Rabbi Shimon Yaakov Halevi Gliksberg (שמעון יעקב גליקסברג; born in 1870 in Miedzyrzec Podlaski – died in 1950 in Tel-Aviv) was a scholar, preacher, historian and one of the founding members of the Mizrachi Zionist movement.

==Biography==
Born to a Hassidic family, Rabbi Gliksberg studied in a yeshiva in Miedzyrzec Podlaski and later in the Tomchei Torah institution of Minsk, founded by The Great One of Minsk.
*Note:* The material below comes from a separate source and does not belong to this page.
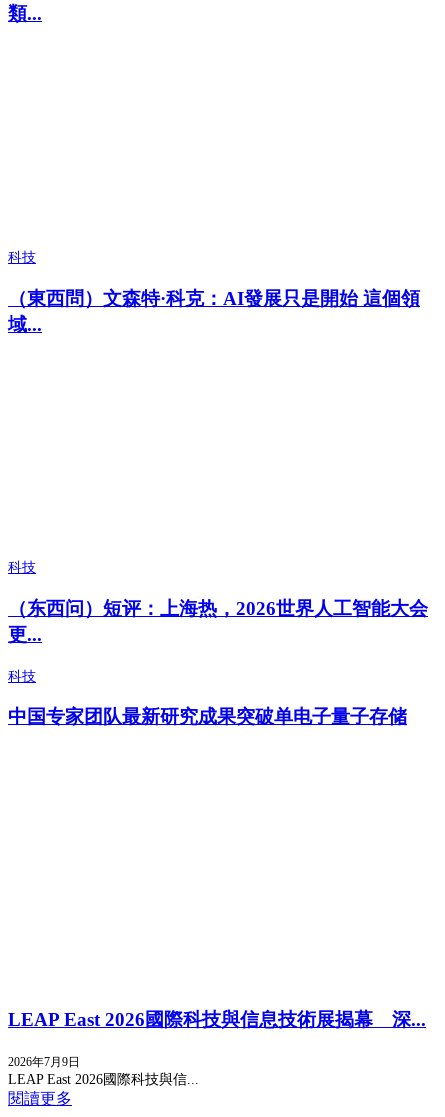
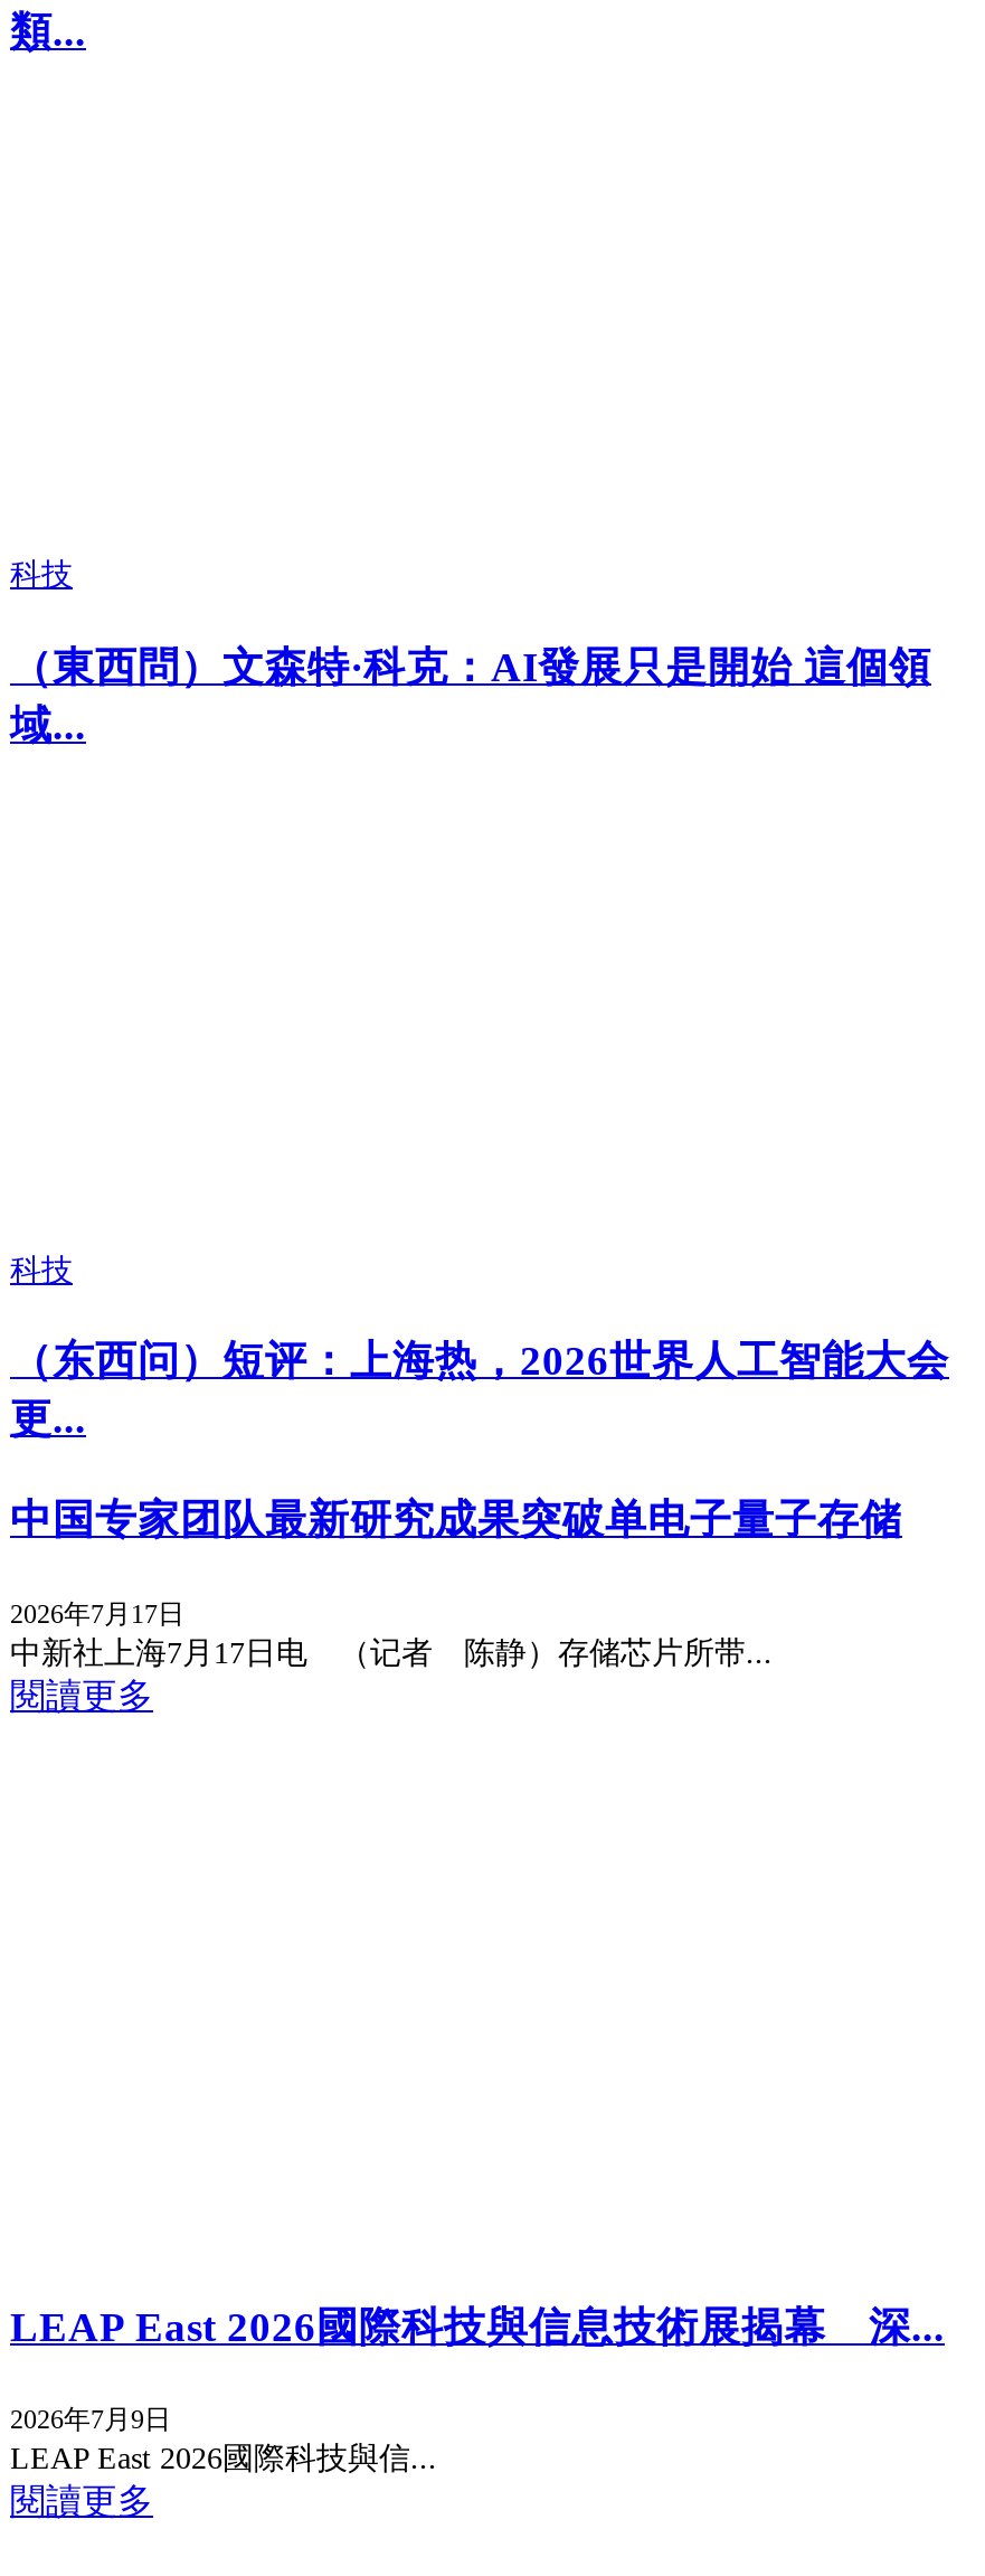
[8,669,36,684] 科技 -> none
moved [8,706,407,727] -> [10,1496,902,1543]: 中国专家团队最新研究成果突破单电子量子存储
none -> [10,1598,773,1714] 2026年7月17日 | 中新社上海7月17日电 （记者 陈静）存储芯片所带... | 閱讀更多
He was ordained as a rabbi by the esteemed Rabbi Yosef Hacohen Ravitz, the rabbi of Rastovich, by Rabbi Haim Yehuda of Smorgan and Rabbi Moshe Shaul Shapira of Bobruysk. For several years, he assisted his father-in-law, Rabbi Mordechai Dovid Alpert, the head of a rabbinical court in the district of Minsk who was known as "Yad Mordechai," the name of his most important book. In Minsk, Rabbi Gliksberg was one of the leaders of the Shlomei Emunei Zion group, which later became the Mizrachi movement. He was among the delegates to the movement's founding meeting in Vilna in the winter of 1902 representing his home town of Miedzyrzec Podlaski. He became a member of the Central Committee and was chosen together with Rabbi Ze'ev Yavetz to draft an organizational plan, to choose a name for the movement and to outline a platform for the new Zionist religious party. From that moment on, he continued to act as an advocate for the Mizrahi. When Rabbi Gliksberg came back to Miedzyrzec Podlaski to present his report on the conference, an audience of thousands assembled to hear him in the large Beis Midrash, where he had studied as a youth.

Rabbi Gliksberg accepted a position of a rabbi in Pinsk in 1902. He was a delegate to the Russian Zionist Conference in Minsk and to the Sixth Zionist Congress in Basel in 1903. After the death of Theodor Herzl he traveled to various large cities as a representative of Mizrahi to eulogize the visionary of the Jewish state.

In 1906 Rabbi Gliksberg became a rabbi in Odessa. He devoted himself more than ever to Zionist activities and became the chair of the Mizrahi movement. He was also an active member of the Hovevei Zion organization. He was renowned for his extensive knowledge of Judaism and Jewish literature, and for being a well respected interpreter and preacher. His sermons at the city's main synagogue and at the Zionist synagogue Yavneh drew crowds of young men .

In addition to his official duties as a rabbi he was active in the domains of education and social work. He was one of the founders of the Shomrei Torah yeshiva, and his efforts led to the establishment of public schools for impoverished Jewish children in affiliation with various synagogues. He was also a founder of the Ezrat Holim charitable organization. He published a pamphlet in Yiddish and Russian called Ezrat Holim about concepts of charity and about support for ailing members of the community. The pamphlet was distributed in thousands of copies.

In 1917 Rabbi Gliksberg was a delegate to the National Congress of Ukrainian Jews. That same year he became a member of the Odessa City Council and was officially appointed as the city's chief rabbi. He continued to serve as Odessa's chief rabbi until 1937.

In the 1920s Rabbi Gliksberg came to prominence in the course of seven “religious debates” with Anatoly Lunacharsky, members of Yevsektsiya, Russian religious leaders such as Alexander Vvedensky and others. The debates took place in stadiums and theaters of Odessa with thousands of people present. During one of the debates Anatoli Lunacharsky, the Commissar of Culture and Education, said, "My faith in collective redemption gives me such power in the future as cannot be given by any religion." Rabbi Gliksberg replied, "The faith you have is precisely of the religious kind."
During the debates Rabbi Gliksberg impressed the crowds with his erect posture, rhetorical talent, religious enthusiasm and apt remarks, as well as with his wide-ranging knowledge of philosophy, science and literature. Indeed, his power of conviction made him into what one of his opponents called a "dangerous debater."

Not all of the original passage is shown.